The Moment When Everything Changed

“Things will never be the same” is such a cliché, but when someone you love dearly—a close friend or a family member—almost successfully commits suicide, it is an undeniable truth.

You know that time does indeed heal all wounds and that eventually you will stop bursting into tears at inopportune times and in inappropriate places. (Note to self: tears streaming down your face while seated in the emergency exit row appears to elicit concern in other passengers.)

It also seems likely that at some point your brain will stop reviewing at freeze-frame speed your every interaction from childhood to the present, searching for signs you think must have been more glaring than they probably were when experienced in real-time.
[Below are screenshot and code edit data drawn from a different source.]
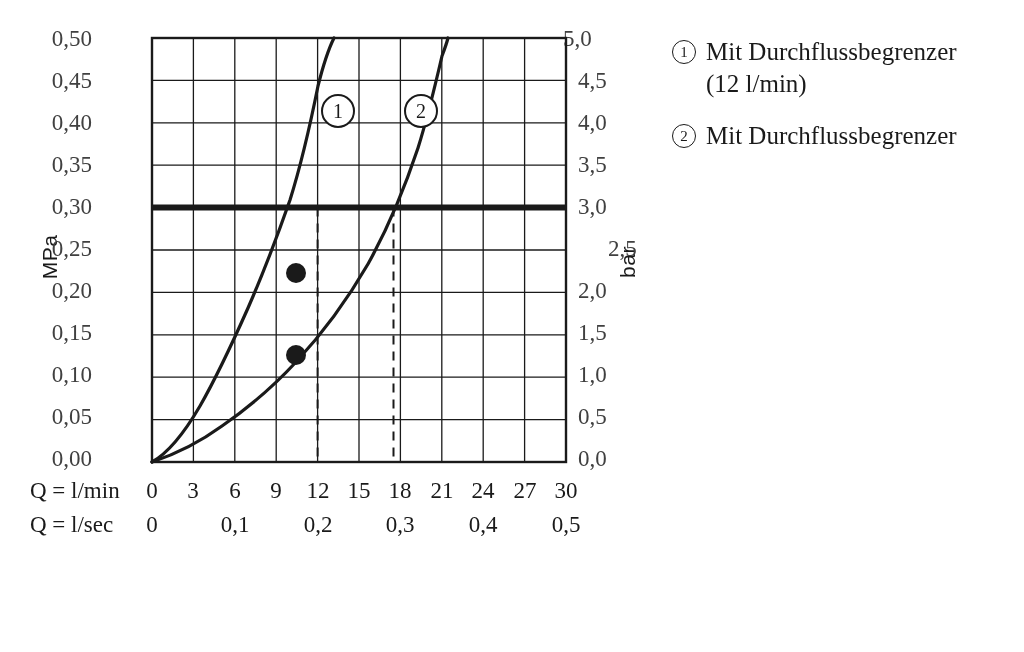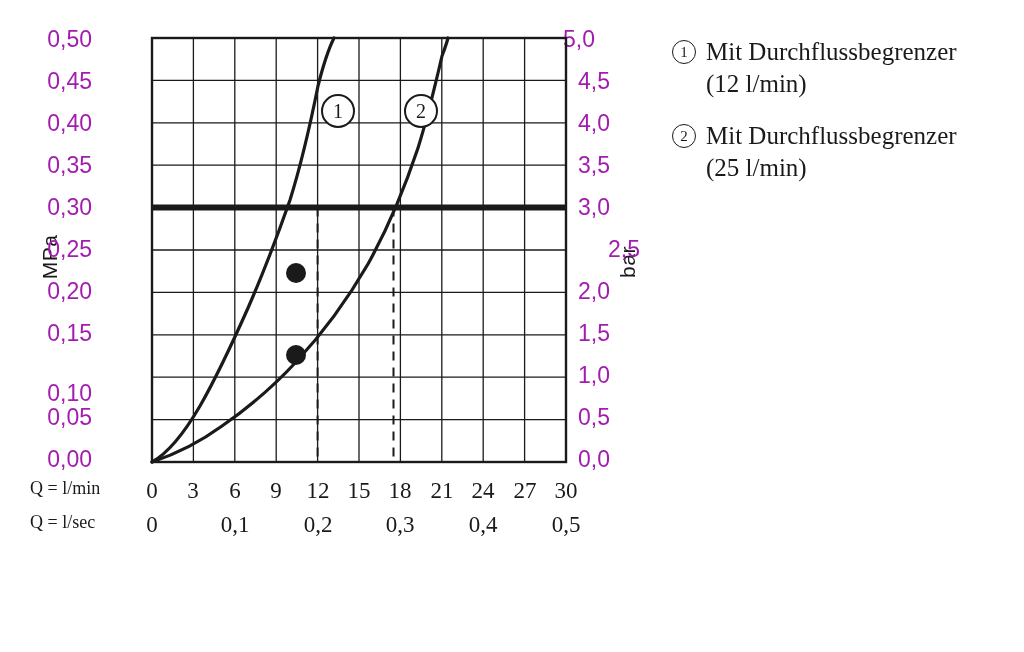"0,50" .tick-text { color: #a21caf -> #404040; font-family: Liberation Sans, sans-serif -> Liberation Serif, serif }
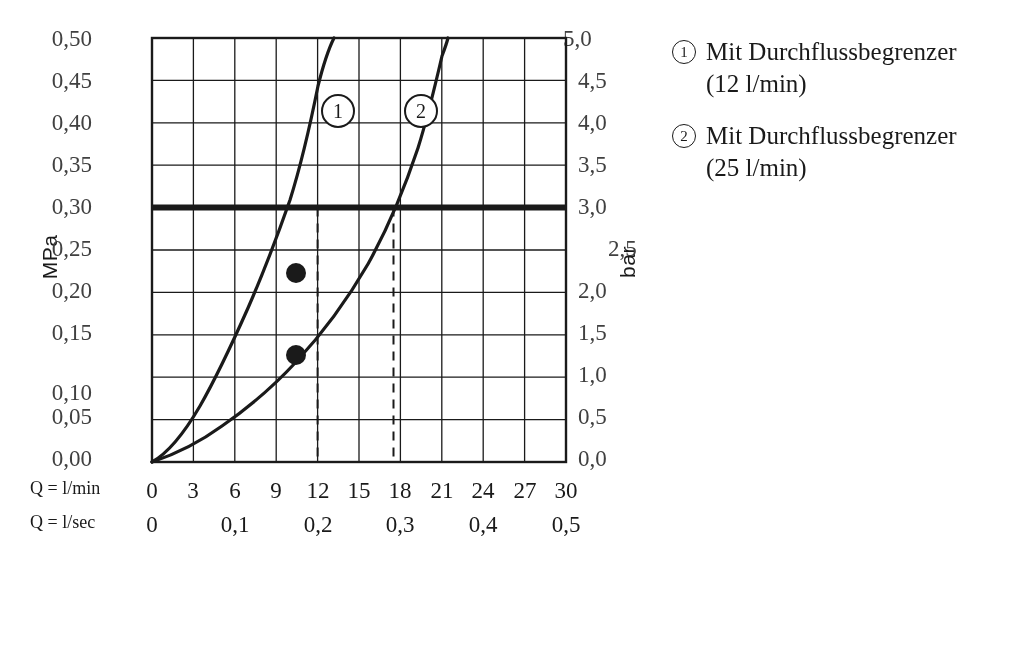"(25 l/min)" span.sub { html: <span>(25 l/min)</span> -> none }
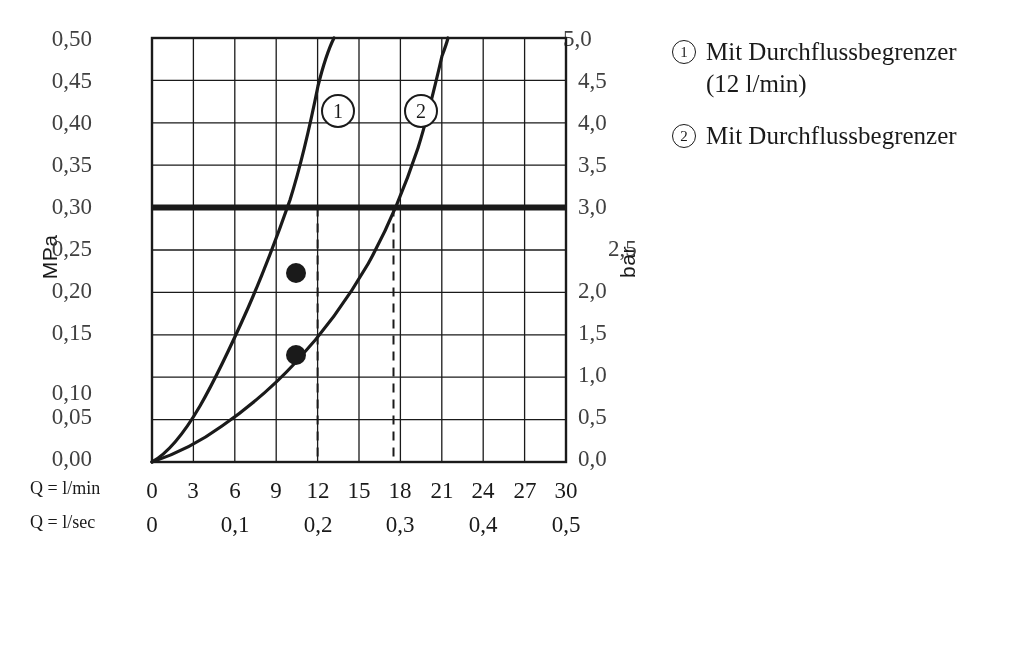"0,10" div.tick-text { top: 380px -> 362px }
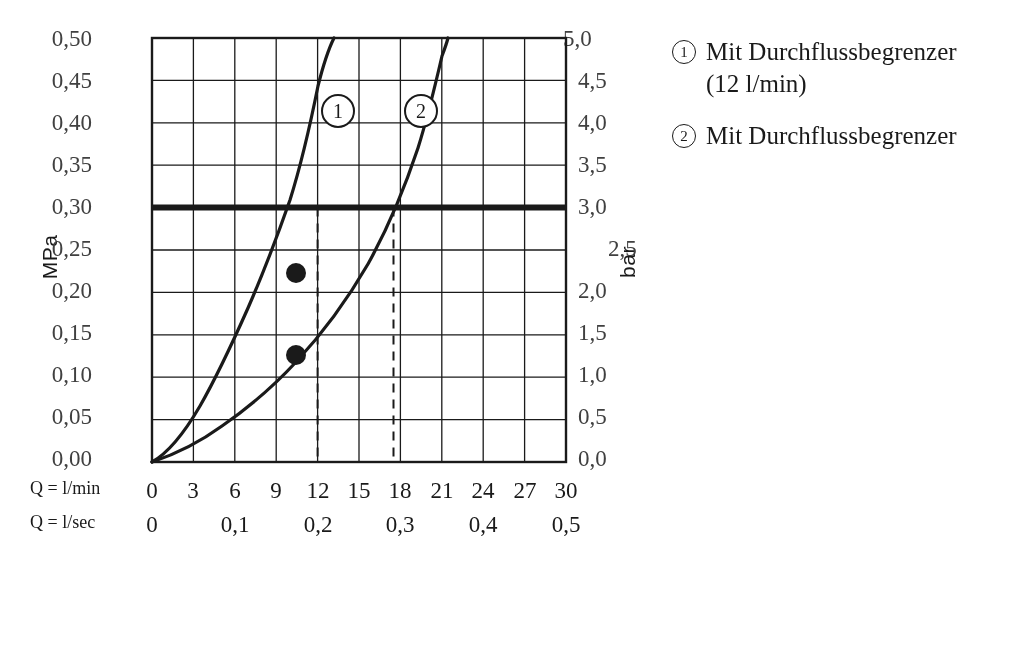"Q = l/min" .bottom-row-label { font-size: 18px -> 23px }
But what is hard to predict is whether or not you will ever be able to look at her without having the attempt come to the forefront of your mind. And how unfair it will be if you can’t.
  • When she takes a vitamin will the thought of the pills immediately appear?
  • When she prepares dinner using a sharp knife will you not wonder about its other uses?
  • What will you now hear when she merely responds “OK” to your inquiry about how her day is going?
Will you ever again be able to completely see her as the wonderful person she is without this one action as the Scarlet Letter on her identity?

And then you realize how selfish such thoughts are compared to the questions she, too, will probably forever be asking.

Some things one day may again be the same (as if that is even the gold standard worth considering) but I doubt I ever will be.